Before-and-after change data
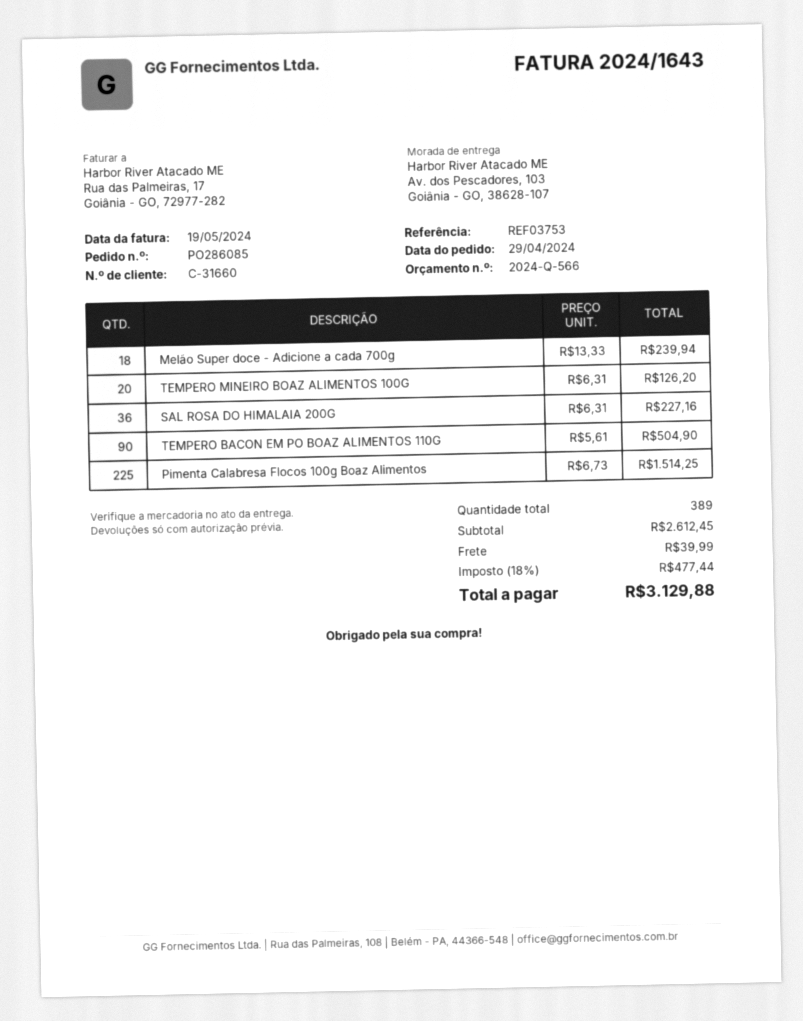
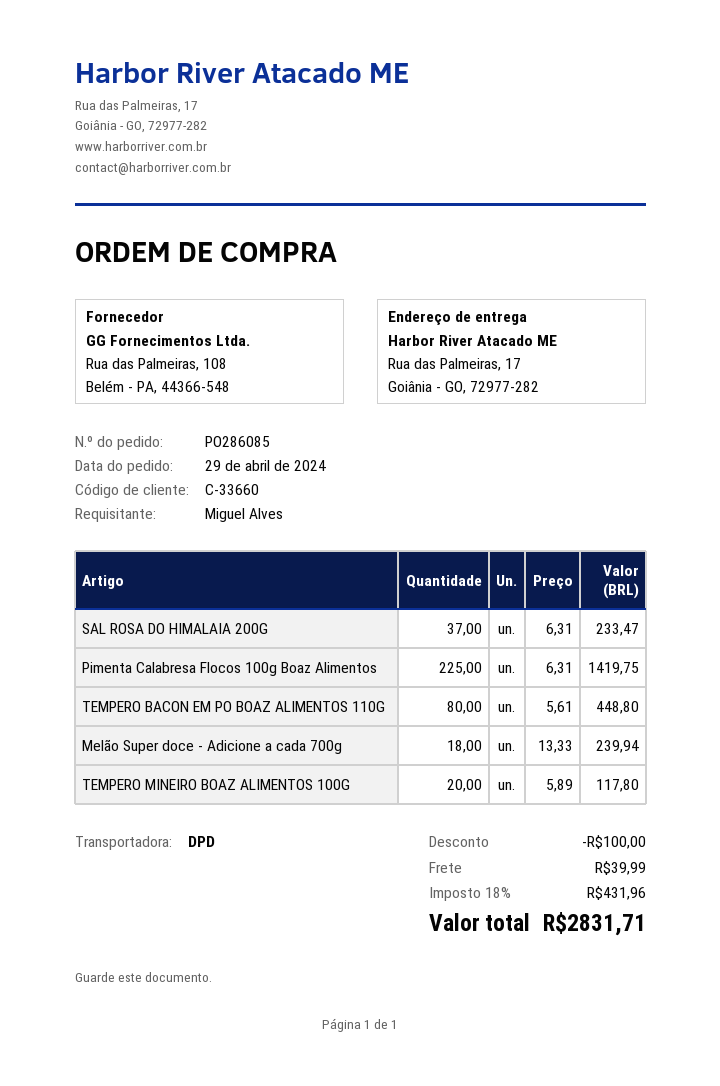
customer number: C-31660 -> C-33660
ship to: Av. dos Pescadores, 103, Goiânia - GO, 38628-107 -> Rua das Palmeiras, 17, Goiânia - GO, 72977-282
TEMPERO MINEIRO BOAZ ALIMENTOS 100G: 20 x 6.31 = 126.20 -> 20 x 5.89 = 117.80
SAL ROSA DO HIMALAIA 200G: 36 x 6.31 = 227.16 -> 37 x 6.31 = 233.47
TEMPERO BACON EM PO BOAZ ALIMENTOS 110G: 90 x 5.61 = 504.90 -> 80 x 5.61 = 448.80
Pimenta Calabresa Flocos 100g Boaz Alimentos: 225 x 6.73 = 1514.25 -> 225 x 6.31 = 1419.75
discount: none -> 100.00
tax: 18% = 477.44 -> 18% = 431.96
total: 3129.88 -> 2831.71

# About this exercise
Of the lines above, copy each one that contains the word "TEMPERO".

# Answer box
TEMPERO MINEIRO BOAZ ALIMENTOS 100G: 20 x 6.31 = 126.20 -> 20 x 5.89 = 117.80
TEMPERO BACON EM PO BOAZ ALIMENTOS 110G: 90 x 5.61 = 504.90 -> 80 x 5.61 = 448.80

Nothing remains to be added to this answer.